Na segunda-feira, Luís de Sousa (PS) explicou que se tratava de uma situação que envolvia nove famílias “de etnia cigana”, num total de 40 pessoas residentes e que não excluía “a necessidade de existir uma vigilância activa destas pessoas, uma espécie de cordão”. Os números não se revelaram, até ao momento, tão alarmantes, por isso o autarca afirma que “se for preciso, [o cordão sanitário] terá de ser só à volta do prédio onde eles moram”.

“Neste momento, não sei os positivos nem os negativos. Amanhã é que serei informado pelas autoridades de saúde como iremos proceder. Temos de ver como vamos fazer, se ficarão no prédio os positivos, se sairão, mas isso quem tem de dizer são as autoridades de saúde. [O cordão] seria para eles ficarem isolados dentro das suas casas, o que é difícil porque eles têm muitas crianças e andam constantemente na rua. E eles têm também de obedecer às indicações que a DGS dá”, explicou o autarca ao PÚBLICO. 

Questionado sobre a razão pela qual decidiu divulgar a etnia das pessoas infectadas, o presidente da câmara disse que moram neste bairro, construído ao abrigo do Plano Especial de Realojamento (PER), “famílias de etnia cigana” e outras “famílias normais como nós”. Por agora, são as famílias as ciganas que estão a ser testadas “porque, para já, foram só elas que deram positivo”. “Se não me falarem de etnia cigana eu não digo, mas também não tenho problemas nenhuns em dizer que são famílias de etnia cigana.

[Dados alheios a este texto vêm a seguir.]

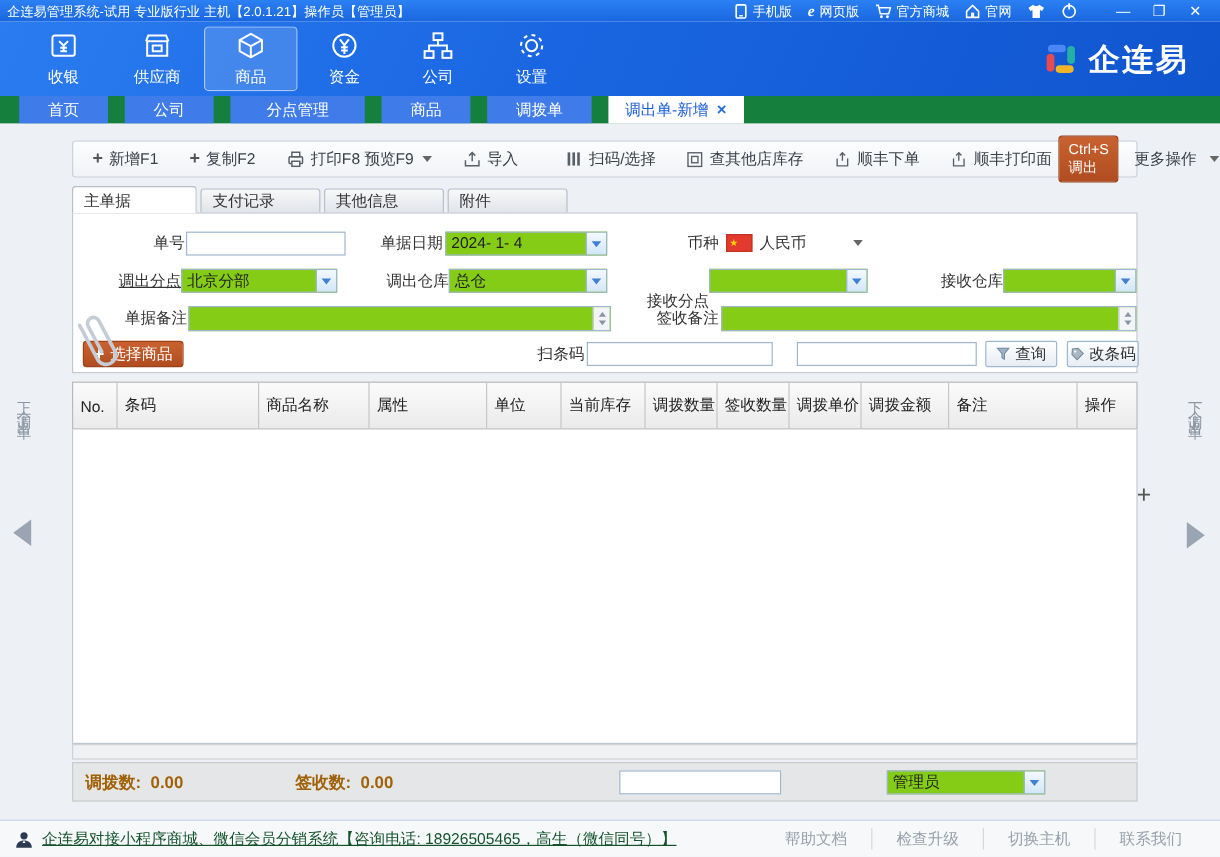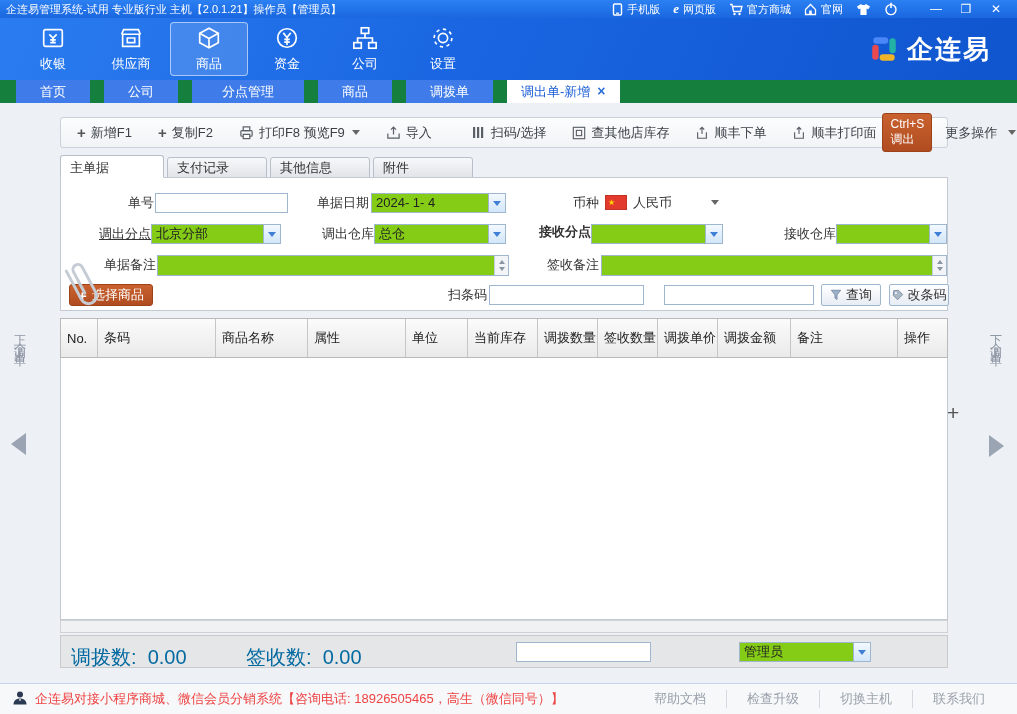"接收分点" span.frm-label { font-weight: bold -> none; top: 44px -> 63px }
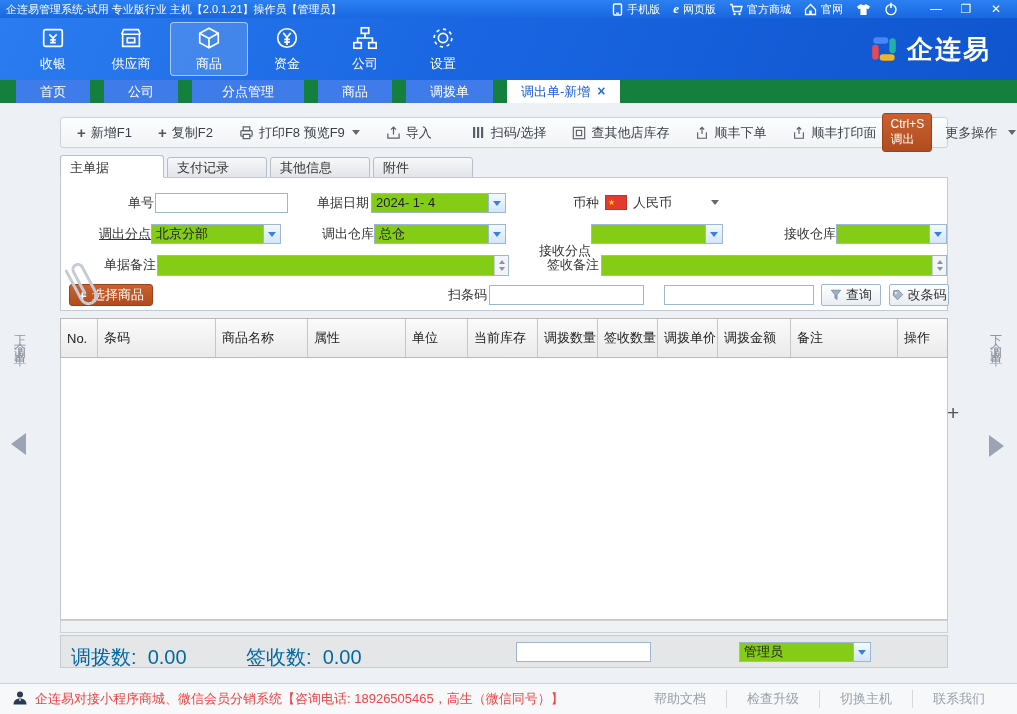"调拨数: 0.00" .sum-strong { color: #0369a1 -> #a16207; font-size: 20px -> 14px; font-weight: normal -> bold }
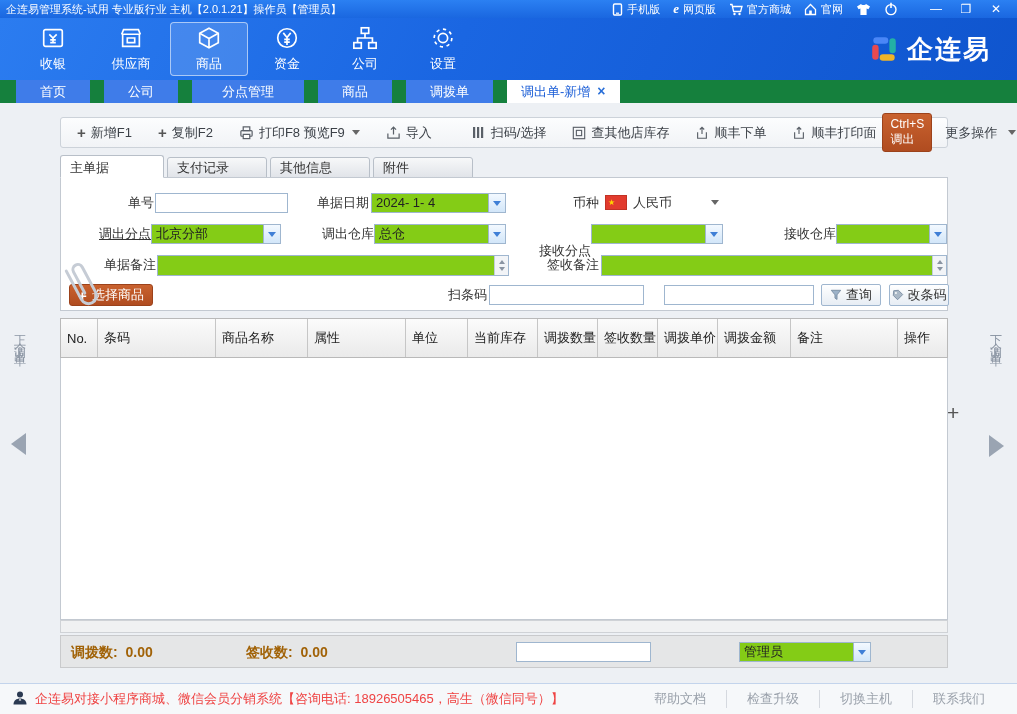"企连易对接小程序商城、微信会员分销系统【咨询电话:" .promo { align-items: flex-start -> flex-end; color: #ef4444 -> #14532d; text-decoration: none -> underline }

Eu não sou racista, sou muito amigo deles todos e eles de mim. Temos aqui uma amizade estreita”, sublinhou. 

A possibilidade de se estabelecer um cordão sanitário em torno de um prédio onde habitam famílias ciganas, já motivou uma reacção do vice-presidente da associação da comunidade cigana Letras Nómadas: “inadmissível” e “vergonhoso”. “Um autarca, do PS, com uma enorme responsabilidade a querer fazer um confinamento especial a um prédio, no meio de um bairro social, é vergonhoso”, disse Bruno Gonçalves ao PÚBLICO.

“Há pessoas que não cumprem [as regras de convivência social] sejam elas ciganas, negras, sejam elas quem forem. Existem em cada comunidade pessoas que não cumprem, mas isso não é próprio de uma comunidade nem de um grupo”, lembrou o dirigente associativo, sublinhando que não se pode avançar para soluções deste tipo só por se tratarem de “pobres ou de grupo minoritário”.

ARS rejeita implementação de cordão sanitário

Sobre a questão do cordão sanitário ao prédio ou mesmo ao bairro, o delegado regional de saúde de Lisboa e Vale do Tejo, Mário Durval, reiterou à Lusa que a implementação desta barreira implica “ajuizar a quê, em que espaço e quando”, sublinhando que “não é como quem receita um comprimido, tem de se analisar as situações”. E lembrou que, face ao modelo de infecção e à forma como se está a propagar, deverão ser as pessoas a ser isoladas, insistindo que “não há necessidade” de implementar um cordão sanitário.

“Se eles [os infectados] obedecerem tudo bem, não há necessidade. Se não obedecerem terão que ser as autoridades de segurança a pôr isto em prática. Falei no cordão sanitário como a última coisa a fazer-se porque, sejam eles de que etnias forem, andam por aqui e por ali e podem transmitir o vírus. E isso não pode ser”, frisa Luís de Sousa. “Se o senhor doutor Mário Durval me garantir que tudo isso corre bem, eu estou do lado dele, mas tenho sérias dúvidas de que depois de conversarmos e de eu lhe explicar aqui algumas situações... ele com certeza que será da mesma opinião do que eu”, acrescenta. 

Segundo o autarca, os restantes habitantes do prédio — mais 31 — serão testados durante a tarde desta terça-feira. Mas o objectivo é alargar o diagnóstico a todos os moradores do bairro da Quinta da Mina, que são cerca de 140. 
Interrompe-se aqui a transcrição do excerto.